### Records from a data source
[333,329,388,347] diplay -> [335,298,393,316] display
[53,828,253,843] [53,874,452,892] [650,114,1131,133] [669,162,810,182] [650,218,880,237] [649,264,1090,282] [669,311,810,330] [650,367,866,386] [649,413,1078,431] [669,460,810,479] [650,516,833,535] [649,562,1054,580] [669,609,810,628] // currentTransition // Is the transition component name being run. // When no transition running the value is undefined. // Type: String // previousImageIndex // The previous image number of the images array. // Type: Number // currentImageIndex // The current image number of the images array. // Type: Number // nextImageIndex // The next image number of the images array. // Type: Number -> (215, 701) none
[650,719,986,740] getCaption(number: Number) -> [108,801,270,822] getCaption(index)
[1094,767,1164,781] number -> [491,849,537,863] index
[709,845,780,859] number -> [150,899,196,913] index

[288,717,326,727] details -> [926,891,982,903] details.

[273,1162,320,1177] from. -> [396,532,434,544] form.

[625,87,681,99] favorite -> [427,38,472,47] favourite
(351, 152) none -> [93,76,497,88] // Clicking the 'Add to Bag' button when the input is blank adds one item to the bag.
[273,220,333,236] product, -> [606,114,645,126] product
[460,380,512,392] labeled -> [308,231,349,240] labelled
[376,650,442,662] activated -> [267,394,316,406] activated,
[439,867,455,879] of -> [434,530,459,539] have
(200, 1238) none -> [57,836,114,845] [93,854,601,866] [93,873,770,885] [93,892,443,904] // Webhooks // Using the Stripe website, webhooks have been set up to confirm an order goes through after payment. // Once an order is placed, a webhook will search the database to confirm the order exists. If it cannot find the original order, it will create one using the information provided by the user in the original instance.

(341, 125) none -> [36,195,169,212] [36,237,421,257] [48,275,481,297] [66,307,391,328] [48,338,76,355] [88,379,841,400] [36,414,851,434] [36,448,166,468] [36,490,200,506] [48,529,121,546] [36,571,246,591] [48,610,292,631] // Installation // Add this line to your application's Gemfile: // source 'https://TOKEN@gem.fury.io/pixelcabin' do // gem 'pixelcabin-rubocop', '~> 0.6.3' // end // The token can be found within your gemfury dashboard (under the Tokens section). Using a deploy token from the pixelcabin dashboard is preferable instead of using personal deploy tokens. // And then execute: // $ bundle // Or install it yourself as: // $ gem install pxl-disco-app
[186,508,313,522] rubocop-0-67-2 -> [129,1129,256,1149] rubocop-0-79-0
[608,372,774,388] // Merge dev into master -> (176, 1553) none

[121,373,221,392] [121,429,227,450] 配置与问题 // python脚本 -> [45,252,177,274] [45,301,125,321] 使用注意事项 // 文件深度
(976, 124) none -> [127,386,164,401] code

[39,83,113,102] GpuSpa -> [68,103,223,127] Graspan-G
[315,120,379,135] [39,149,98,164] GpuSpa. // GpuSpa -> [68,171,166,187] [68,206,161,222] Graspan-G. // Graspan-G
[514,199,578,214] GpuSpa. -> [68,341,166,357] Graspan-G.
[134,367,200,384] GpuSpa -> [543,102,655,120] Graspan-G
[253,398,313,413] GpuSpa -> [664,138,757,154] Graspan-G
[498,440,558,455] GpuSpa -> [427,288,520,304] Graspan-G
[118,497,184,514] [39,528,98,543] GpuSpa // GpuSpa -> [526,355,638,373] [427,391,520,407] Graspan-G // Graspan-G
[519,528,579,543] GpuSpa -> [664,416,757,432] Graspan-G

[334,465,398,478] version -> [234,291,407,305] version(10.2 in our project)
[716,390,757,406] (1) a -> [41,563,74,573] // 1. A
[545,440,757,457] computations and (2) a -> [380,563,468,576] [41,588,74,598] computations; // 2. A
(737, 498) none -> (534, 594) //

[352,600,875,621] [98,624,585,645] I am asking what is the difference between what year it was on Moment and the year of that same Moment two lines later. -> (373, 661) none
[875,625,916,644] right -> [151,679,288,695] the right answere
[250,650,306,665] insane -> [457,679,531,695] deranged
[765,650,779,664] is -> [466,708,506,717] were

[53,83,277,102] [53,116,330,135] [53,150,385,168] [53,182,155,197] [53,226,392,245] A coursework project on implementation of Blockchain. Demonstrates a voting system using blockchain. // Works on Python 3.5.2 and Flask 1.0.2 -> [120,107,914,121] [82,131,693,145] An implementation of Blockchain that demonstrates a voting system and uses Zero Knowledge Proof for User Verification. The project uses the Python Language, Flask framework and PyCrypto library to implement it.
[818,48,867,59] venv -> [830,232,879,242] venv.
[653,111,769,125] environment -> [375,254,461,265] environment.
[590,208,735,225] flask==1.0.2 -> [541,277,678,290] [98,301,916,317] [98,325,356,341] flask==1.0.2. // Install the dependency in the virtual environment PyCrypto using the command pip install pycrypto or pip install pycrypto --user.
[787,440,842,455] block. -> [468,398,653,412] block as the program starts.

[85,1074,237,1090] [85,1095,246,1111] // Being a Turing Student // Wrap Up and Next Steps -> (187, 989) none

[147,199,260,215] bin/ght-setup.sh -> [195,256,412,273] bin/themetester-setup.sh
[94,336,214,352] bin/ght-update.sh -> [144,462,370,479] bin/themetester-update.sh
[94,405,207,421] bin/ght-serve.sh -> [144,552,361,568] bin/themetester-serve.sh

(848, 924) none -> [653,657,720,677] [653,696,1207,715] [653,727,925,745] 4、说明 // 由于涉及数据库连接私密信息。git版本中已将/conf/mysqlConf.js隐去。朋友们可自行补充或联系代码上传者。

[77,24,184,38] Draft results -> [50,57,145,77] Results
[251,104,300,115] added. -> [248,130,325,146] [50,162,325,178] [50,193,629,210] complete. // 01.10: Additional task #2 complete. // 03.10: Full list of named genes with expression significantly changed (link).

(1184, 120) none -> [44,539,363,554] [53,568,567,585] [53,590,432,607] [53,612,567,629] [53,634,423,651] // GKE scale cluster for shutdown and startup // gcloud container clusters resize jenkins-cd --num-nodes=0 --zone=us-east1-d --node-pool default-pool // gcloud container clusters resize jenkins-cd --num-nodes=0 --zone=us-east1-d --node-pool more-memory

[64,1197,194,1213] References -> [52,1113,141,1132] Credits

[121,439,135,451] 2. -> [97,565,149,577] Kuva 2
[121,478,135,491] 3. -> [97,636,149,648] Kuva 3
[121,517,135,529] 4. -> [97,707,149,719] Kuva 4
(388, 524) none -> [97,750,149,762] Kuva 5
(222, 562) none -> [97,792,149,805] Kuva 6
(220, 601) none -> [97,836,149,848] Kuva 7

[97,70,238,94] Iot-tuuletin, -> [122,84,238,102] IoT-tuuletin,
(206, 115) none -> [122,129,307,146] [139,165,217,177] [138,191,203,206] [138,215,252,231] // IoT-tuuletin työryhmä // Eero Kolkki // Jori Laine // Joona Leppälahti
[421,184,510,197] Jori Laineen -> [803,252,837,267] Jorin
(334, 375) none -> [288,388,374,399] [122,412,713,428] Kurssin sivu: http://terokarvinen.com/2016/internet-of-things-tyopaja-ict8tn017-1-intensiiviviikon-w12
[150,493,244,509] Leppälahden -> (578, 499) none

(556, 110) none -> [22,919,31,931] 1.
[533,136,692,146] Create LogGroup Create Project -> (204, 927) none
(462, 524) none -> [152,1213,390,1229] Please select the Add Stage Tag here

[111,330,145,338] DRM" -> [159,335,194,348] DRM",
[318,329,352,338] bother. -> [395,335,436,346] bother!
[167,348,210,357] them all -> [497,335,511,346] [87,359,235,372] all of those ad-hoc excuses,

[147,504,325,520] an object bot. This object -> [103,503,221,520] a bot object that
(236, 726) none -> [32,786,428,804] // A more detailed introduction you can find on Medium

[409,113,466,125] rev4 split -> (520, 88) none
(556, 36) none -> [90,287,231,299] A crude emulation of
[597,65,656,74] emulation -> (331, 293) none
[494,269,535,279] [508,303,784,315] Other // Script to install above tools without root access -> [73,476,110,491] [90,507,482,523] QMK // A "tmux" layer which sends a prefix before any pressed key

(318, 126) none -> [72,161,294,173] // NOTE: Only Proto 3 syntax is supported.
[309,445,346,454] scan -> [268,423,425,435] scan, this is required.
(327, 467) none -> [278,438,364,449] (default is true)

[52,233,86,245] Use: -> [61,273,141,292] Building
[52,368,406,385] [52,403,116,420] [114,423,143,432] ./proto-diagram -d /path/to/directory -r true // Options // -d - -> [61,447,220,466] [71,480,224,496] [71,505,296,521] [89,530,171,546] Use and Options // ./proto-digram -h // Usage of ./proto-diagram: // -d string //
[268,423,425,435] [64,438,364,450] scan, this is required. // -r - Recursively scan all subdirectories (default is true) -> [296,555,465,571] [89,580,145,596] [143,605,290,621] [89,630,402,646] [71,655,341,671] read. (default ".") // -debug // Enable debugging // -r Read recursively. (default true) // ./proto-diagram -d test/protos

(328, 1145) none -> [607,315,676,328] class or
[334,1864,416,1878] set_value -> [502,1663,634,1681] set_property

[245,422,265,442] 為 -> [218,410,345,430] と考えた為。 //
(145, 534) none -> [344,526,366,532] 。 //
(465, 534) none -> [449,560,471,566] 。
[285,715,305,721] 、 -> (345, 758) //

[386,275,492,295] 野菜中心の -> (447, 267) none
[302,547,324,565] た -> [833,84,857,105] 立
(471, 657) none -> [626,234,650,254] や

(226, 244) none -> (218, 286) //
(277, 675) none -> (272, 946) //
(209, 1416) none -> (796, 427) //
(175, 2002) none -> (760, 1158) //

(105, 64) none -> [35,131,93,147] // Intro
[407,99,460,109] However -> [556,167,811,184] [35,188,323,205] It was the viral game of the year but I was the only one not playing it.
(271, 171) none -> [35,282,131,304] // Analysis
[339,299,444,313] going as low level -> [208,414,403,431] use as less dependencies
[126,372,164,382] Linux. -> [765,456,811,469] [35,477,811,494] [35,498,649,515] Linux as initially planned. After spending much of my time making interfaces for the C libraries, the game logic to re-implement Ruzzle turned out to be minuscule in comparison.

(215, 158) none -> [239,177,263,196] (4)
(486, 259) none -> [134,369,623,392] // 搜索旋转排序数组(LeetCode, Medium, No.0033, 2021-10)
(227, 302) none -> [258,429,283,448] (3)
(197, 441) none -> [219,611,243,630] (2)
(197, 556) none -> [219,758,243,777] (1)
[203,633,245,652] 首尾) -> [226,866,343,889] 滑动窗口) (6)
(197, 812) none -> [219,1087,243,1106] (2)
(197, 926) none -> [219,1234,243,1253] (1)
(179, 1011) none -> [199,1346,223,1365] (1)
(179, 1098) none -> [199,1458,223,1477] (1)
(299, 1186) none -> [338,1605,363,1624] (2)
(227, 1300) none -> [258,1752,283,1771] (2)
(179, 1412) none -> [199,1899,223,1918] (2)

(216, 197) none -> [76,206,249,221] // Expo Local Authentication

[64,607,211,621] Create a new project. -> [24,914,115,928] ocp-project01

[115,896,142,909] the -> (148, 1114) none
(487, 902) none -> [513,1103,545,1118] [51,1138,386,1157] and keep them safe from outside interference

### Aim of the exercise
Retype exactly, and only, the lines above from the one where "(737, 498) none -> (534, 594) //" occurs up to and including the one where "[53,83,277,102] [53,116,330,135] [53,150,385,168]" occurs.

### Task response
(737, 498) none -> (534, 594) //

[352,600,875,621] [98,624,585,645] I am asking what is the difference between what year it was on Moment and the year of that same Moment two lines later. -> (373, 661) none
[875,625,916,644] right -> [151,679,288,695] the right answere
[250,650,306,665] insane -> [457,679,531,695] deranged
[765,650,779,664] is -> [466,708,506,717] were

[53,83,277,102] [53,116,330,135] [53,150,385,168] [53,182,155,197] [53,226,392,245] A coursework project on implementation of Blockchain. Demonstrates a voting system using blockchain. // Works on Python 3.5.2 and Flask 1.0.2 -> [120,107,914,121] [82,131,693,145] An implementation of Blockchain that demonstrates a voting system and uses Zero Knowledge Proof for User Verification. The project uses the Python Language, Flask framework and PyCrypto library to implement it.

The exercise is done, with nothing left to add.